:: YOUR OBJECTIVE ::
Your copy should start at the line with "- 如果您听取反对GMO的声" and end at the line with "occupancy dwelling; or" in the data below. Transcribe only those lines, exactly, pictures excluded.

:: EXTRACTED ENTRIES ::
=== Section Start ===

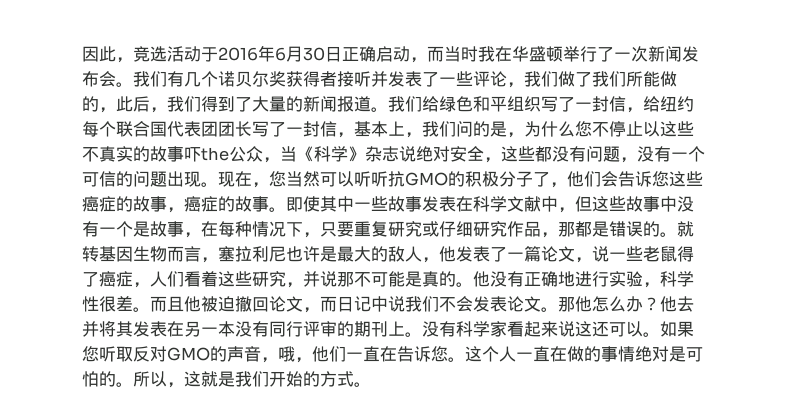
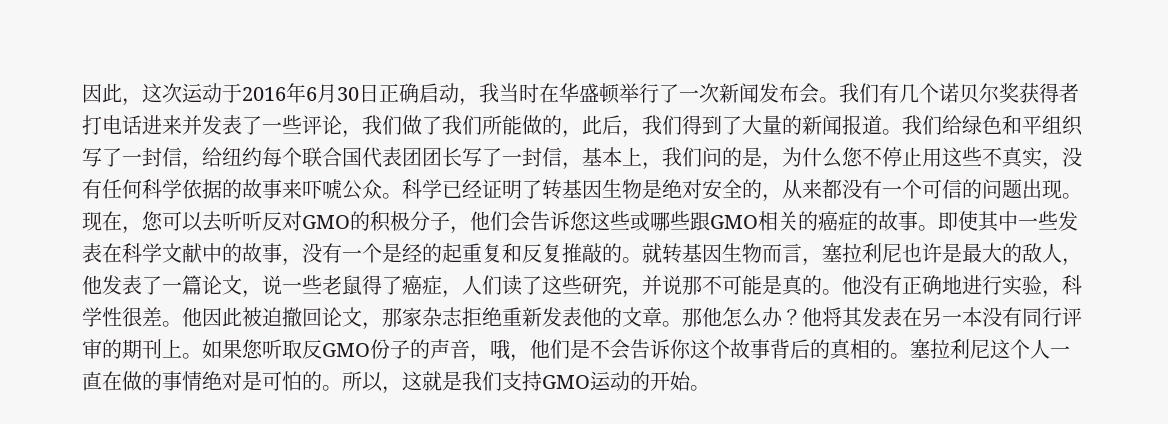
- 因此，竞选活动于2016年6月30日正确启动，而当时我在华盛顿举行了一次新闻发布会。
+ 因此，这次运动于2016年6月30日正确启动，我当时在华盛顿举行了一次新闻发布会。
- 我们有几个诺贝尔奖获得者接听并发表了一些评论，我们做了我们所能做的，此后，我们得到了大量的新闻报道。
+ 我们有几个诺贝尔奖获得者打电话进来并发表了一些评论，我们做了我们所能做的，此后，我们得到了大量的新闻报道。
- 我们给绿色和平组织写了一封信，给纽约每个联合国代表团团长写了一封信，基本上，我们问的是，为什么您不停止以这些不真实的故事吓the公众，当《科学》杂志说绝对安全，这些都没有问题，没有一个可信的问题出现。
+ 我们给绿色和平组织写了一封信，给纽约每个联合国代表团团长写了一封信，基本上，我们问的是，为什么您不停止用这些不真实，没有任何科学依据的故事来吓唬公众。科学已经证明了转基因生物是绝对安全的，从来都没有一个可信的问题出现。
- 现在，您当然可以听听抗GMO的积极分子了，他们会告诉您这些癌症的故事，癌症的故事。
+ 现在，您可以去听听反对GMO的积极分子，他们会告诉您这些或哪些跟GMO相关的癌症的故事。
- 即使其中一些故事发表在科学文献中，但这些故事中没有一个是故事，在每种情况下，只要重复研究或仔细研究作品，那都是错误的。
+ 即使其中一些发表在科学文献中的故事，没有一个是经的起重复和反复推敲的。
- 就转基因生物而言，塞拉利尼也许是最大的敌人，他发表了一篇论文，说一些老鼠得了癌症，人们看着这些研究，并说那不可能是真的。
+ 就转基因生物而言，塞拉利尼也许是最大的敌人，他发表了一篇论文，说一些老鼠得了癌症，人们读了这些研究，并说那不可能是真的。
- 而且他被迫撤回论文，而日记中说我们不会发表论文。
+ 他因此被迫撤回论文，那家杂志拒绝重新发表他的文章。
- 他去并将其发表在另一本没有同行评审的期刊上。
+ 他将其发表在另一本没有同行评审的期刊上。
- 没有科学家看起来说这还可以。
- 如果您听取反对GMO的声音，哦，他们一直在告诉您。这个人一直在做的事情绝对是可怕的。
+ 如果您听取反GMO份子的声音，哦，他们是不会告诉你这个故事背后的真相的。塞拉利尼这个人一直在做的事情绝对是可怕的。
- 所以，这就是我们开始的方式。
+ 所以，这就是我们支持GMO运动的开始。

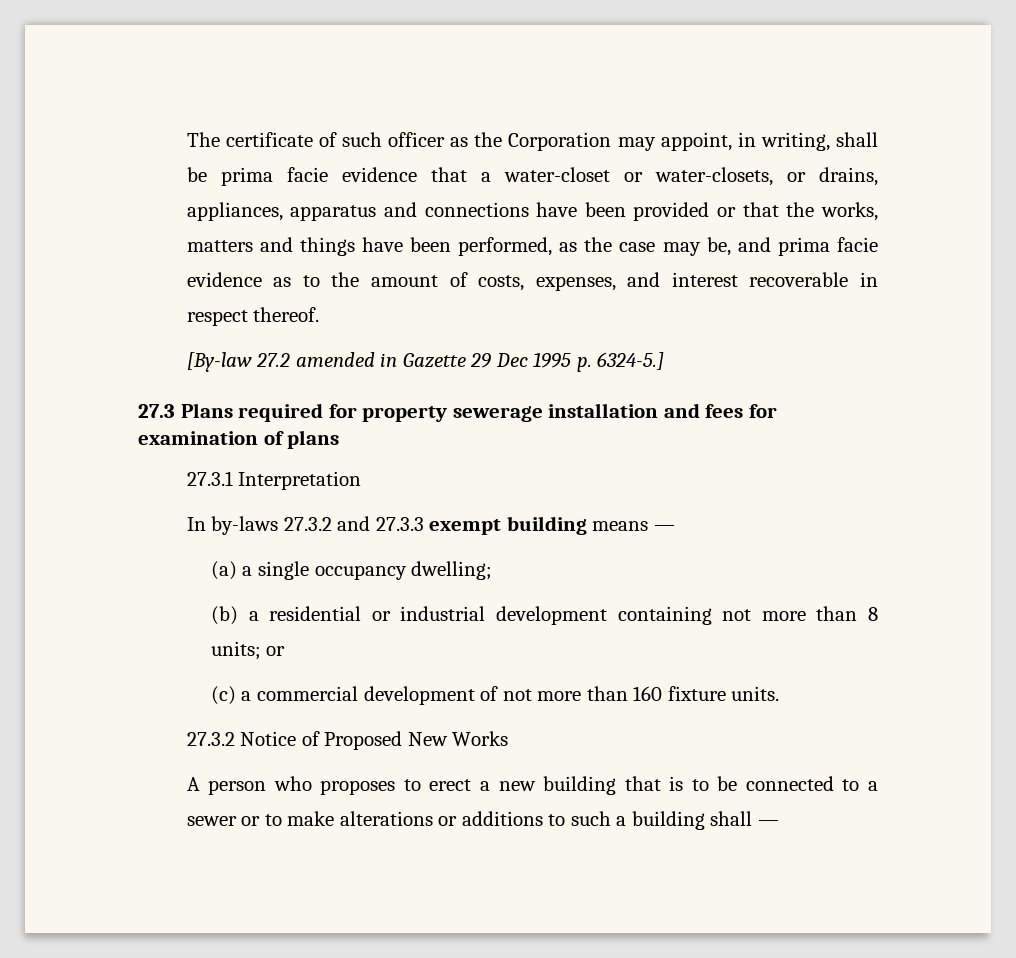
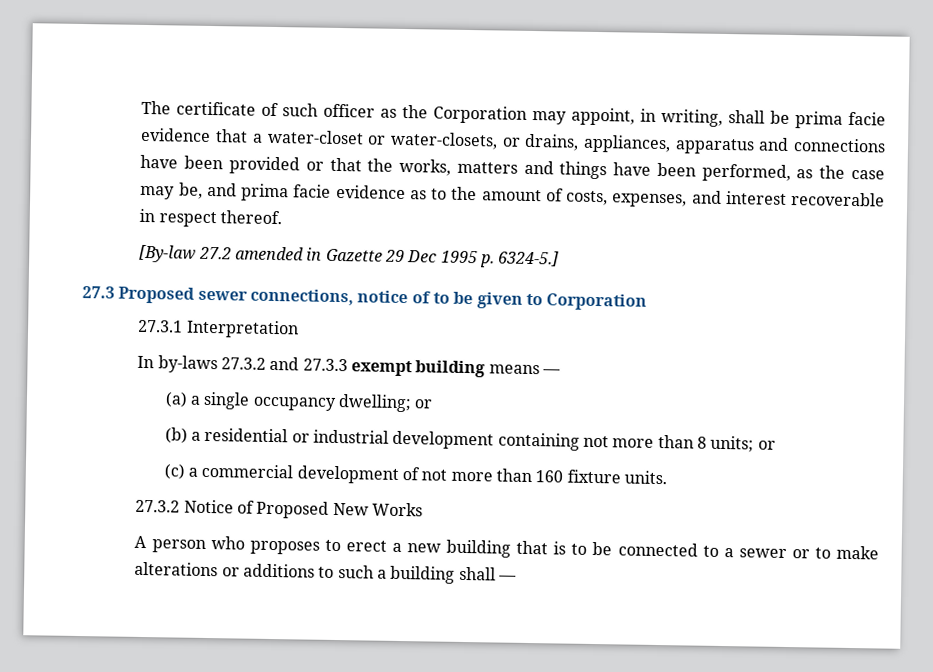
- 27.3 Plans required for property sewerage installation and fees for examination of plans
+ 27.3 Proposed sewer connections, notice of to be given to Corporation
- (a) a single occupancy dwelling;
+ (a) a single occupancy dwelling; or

=== Section End ===
=== Section Start ===

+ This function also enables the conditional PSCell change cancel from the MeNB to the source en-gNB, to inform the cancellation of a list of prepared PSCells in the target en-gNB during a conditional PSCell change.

=== Section End ===

:: SOLUTION FOR THIS EXERCISE ::
- 如果您听取反对GMO的声音，哦，他们一直在告诉您。这个人一直在做的事情绝对是可怕的。
+ 如果您听取反GMO份子的声音，哦，他们是不会告诉你这个故事背后的真相的。塞拉利尼这个人一直在做的事情绝对是可怕的。
- 所以，这就是我们开始的方式。
+ 所以，这就是我们支持GMO运动的开始。

- 27.3 Plans required for property sewerage installation and fees for examination of plans
+ 27.3 Proposed sewer connections, notice of to be given to Corporation
- (a) a single occupancy dwelling;
+ (a) a single occupancy dwelling; or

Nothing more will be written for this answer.